Can I index linked pdf?
Hi,
I've based my whole library on linked pdf (and not attached). From what I understood, search within a pdf text is possible with Zotero (whereas now I can only search through fields and tags).
Is there any way (ie via a plugin?) that Zotero can index and search through linked pdf?
Thanks for your help!
I've based my whole library on linked pdf (and not attached). From what I understood, search within a pdf text is possible with Zotero (whereas now I can only search through fields and tags).
Is there any way (ie via a plugin?) that Zotero can index and search through linked pdf?
Thanks for your help!
My library contains around 1447 entries, all but 206 are linked to a pdf.
I'm using the search function of Windows Explorer in the root folder of my library for a very specific term : it returns 17 files. I can check each of them individually in Adobe Reader to verify that the term is indeed contained.
However in Zotero (Firefox plugin) if I select My Library and input the same search term, nothing comes up.
I know that no search can be exhaustive since a lot of (old) pdf have really bad characters that can't be recognized as text, but obviously all those found by Windows Explorer are found without an issue, so it's not an OCR problem.
Zotero search prefs tells me that both pdftotext and pdfinfo are up-to-date (v3.02a), characters/pages values are set to default (FYI none of the 17 pdf found earlier in WE are over 100 pages). Stats show that 841 files are indexed, 1 partially and 723 non indexed (weird that it doesn't add up to 1447-206 but over 1500..?).
EDIT : I should add that this test yielded the same results before and after trying to rebuild the index (going with the "Index non-indexed files" option).
Indeed if I select "Everywhere", I now get 15 files. So there are only 2 files that rightfully show up with WE search but not with Zotero.
After checking those 2 files, I can't find any reason why they wouldn't show up in Zotero: the pdf seem ok in Adobe reader, I can select/copy text with no problem.
Is there any reason for this discrepancy? I know I'll miss occurrences on older files but I want to make sure that I find as much as I possibly can.
If not, are you able to manually index them (by clicking on the round arrow next to "No")?
Anything else perhaps unusual about the file, like read only protection or so?

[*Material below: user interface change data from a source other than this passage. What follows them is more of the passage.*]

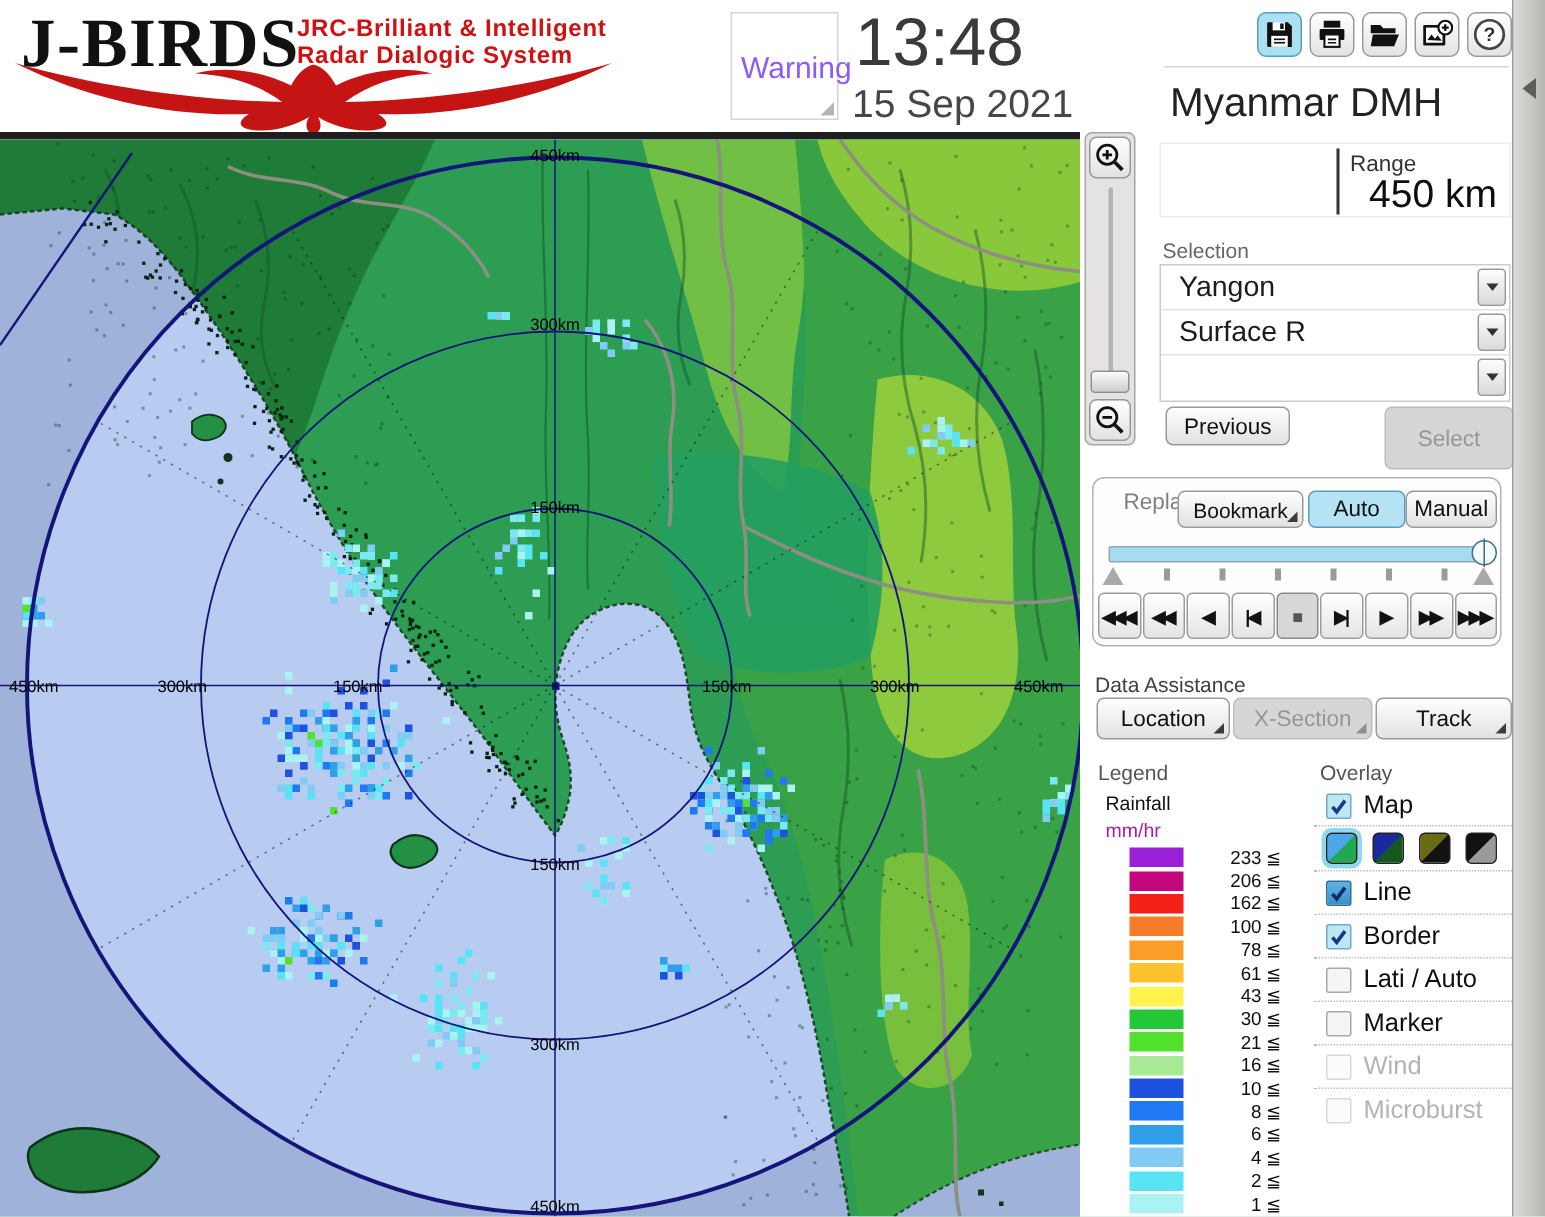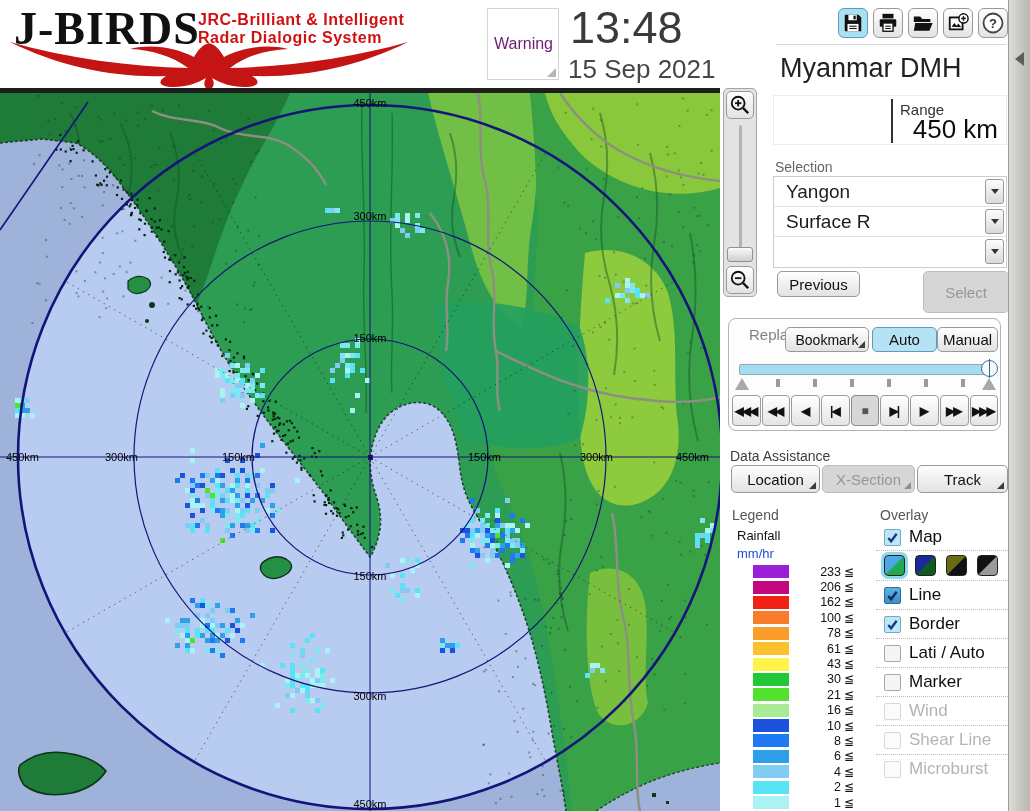"Warning" #warning-box .wtxt { color: #701a75 -> #8b5cf6; font-size: 16px -> 20px }
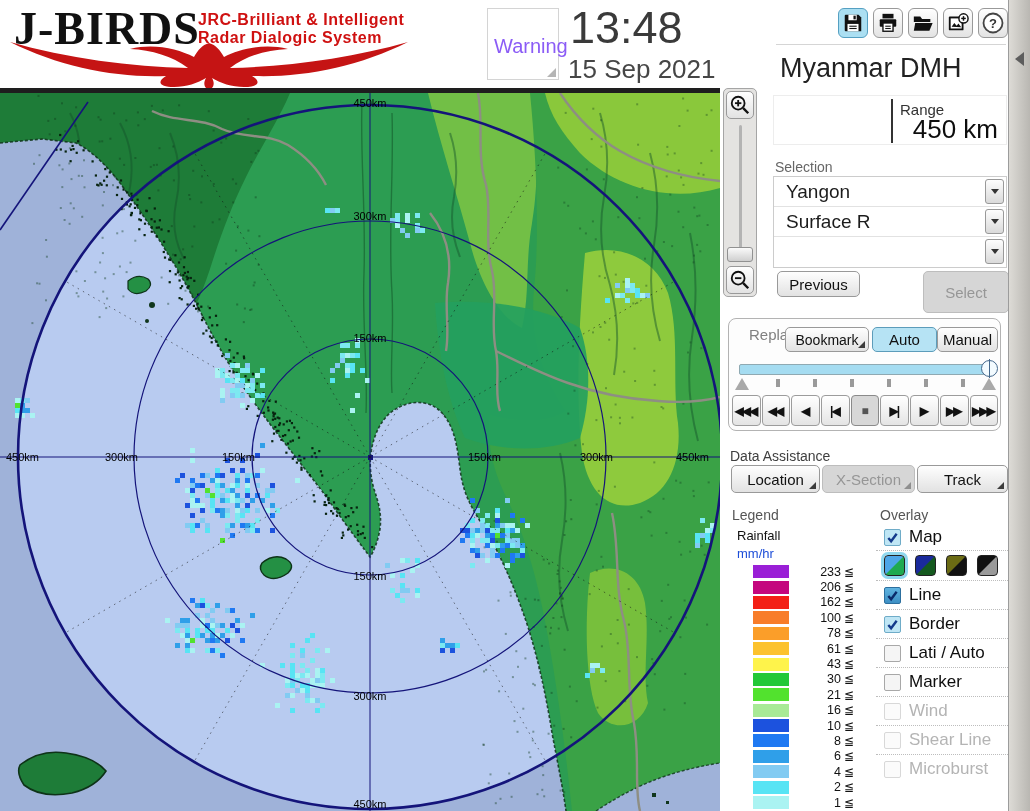"mm/hr" #legend-unit2 { color: #1d4ed8 -> #a21caf }
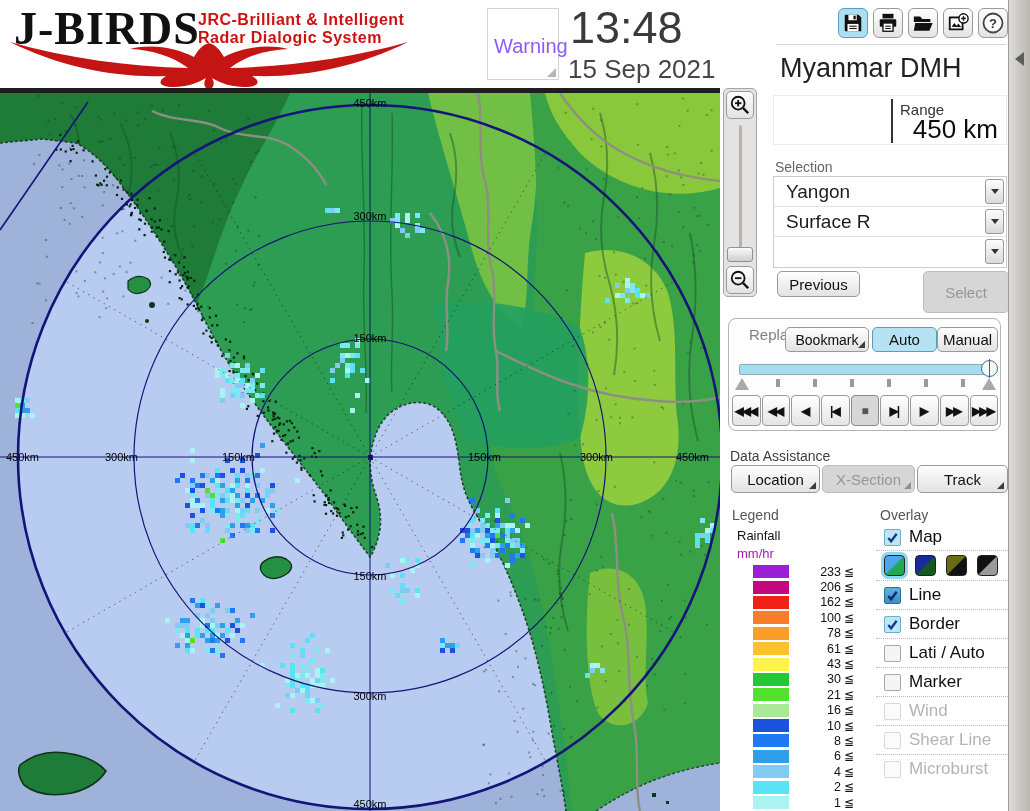"Shear Line" div.ov-row { html: <div> <span></span> <span>Shear Line</span> </div> -> none }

Those sometimes trip up the tools Zotero uses for indexing.
Why were they not indexed earlier? Should I try to rebuild the index from scratch?
Maybe Dan has an idea?
Does that mean that it's the number of image-based pdfs that Zotero can't OCR and badly rendered text?
However when developing the whole library, there were a number of items that were linked to a pdf but also to a "PubMed entry" (I think it's what gets created when you're adding a ref via the "magic wand" and PMID, which I did when I began Zotero). After deleting these links, the unindexed number is now down to 12, and I can account for half of it (.doc files). And I've decided I don't care enough about the other half to try and track them down, so it's all good for me now.
Thanks for your patience Adam!